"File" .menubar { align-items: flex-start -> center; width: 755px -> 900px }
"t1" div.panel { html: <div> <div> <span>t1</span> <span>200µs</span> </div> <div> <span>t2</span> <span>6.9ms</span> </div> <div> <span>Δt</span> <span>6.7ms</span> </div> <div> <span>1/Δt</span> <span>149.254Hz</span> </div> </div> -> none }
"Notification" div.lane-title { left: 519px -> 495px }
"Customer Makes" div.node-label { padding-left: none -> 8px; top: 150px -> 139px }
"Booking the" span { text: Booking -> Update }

---

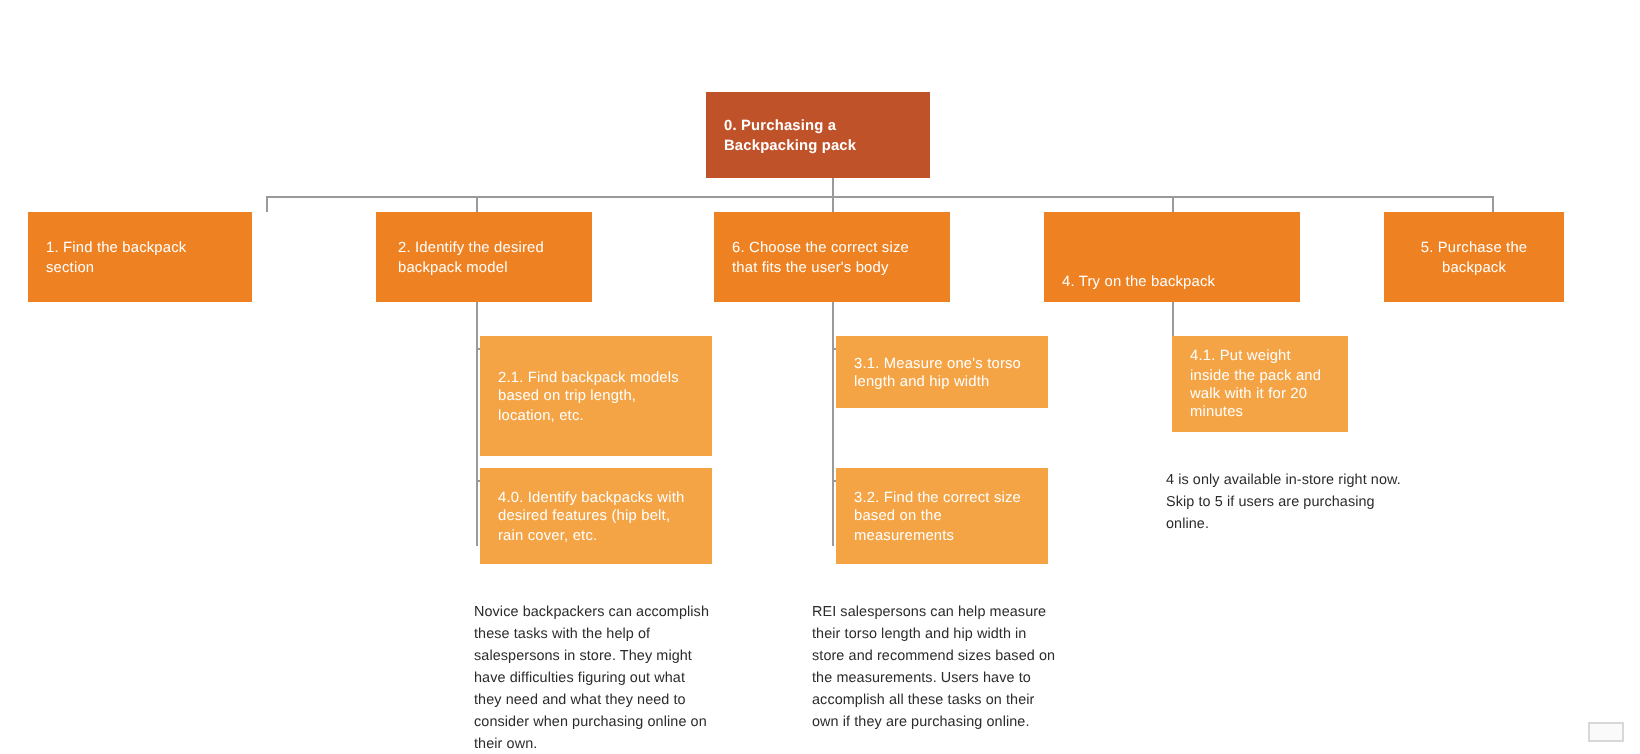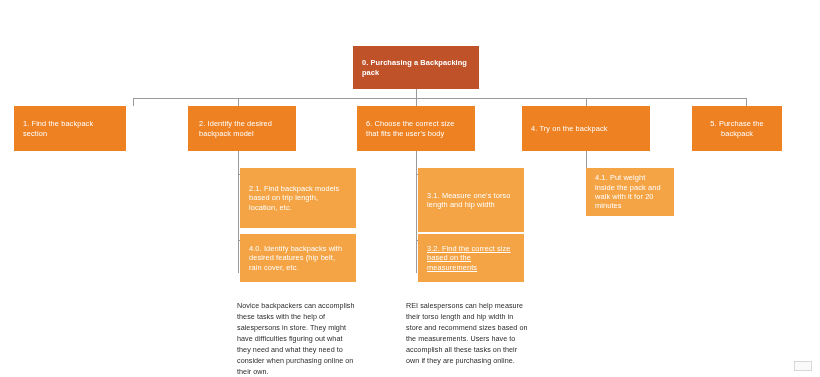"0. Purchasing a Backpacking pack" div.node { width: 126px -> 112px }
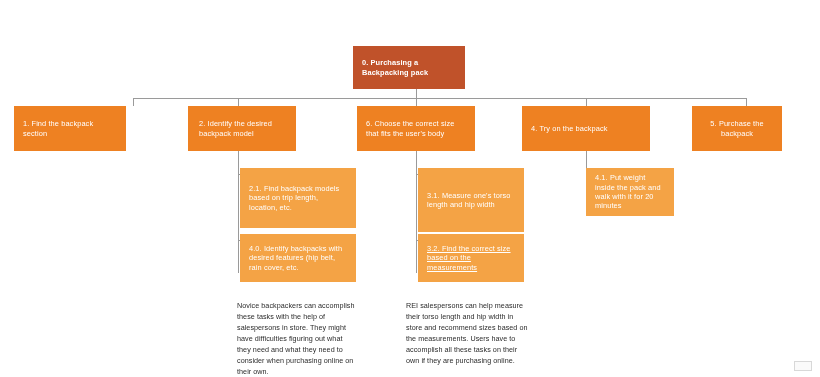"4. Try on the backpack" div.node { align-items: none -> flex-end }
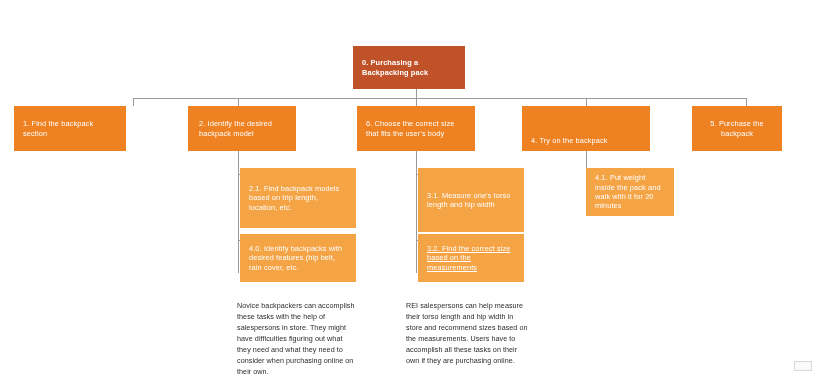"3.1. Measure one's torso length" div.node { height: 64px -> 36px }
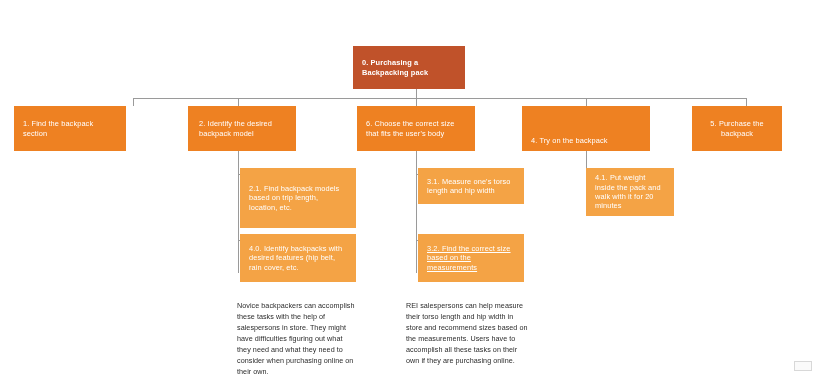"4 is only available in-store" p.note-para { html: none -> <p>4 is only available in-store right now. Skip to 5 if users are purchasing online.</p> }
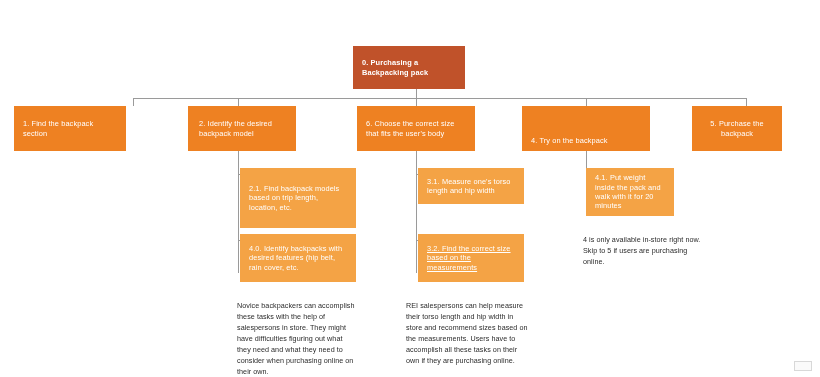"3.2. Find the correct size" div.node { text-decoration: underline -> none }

> WHAT YOU ARE ASKED TO DO:
Looking over the records, find each line with the word "span" and copy it.

> EXPECTED OUTPUT:
"t1" div.panel { html: <div> <div> <span>t1</span> <span>200µs</span> </div> <div> <span>t2</span> <span>6.9ms</span> </div> <div> <span>Δt</span> <span>6.7ms</span> </div> <div> <span>1/Δt</span> <span>149.254Hz</span> </div> </div> -> none }
"Booking the" span { text: Booking -> Update }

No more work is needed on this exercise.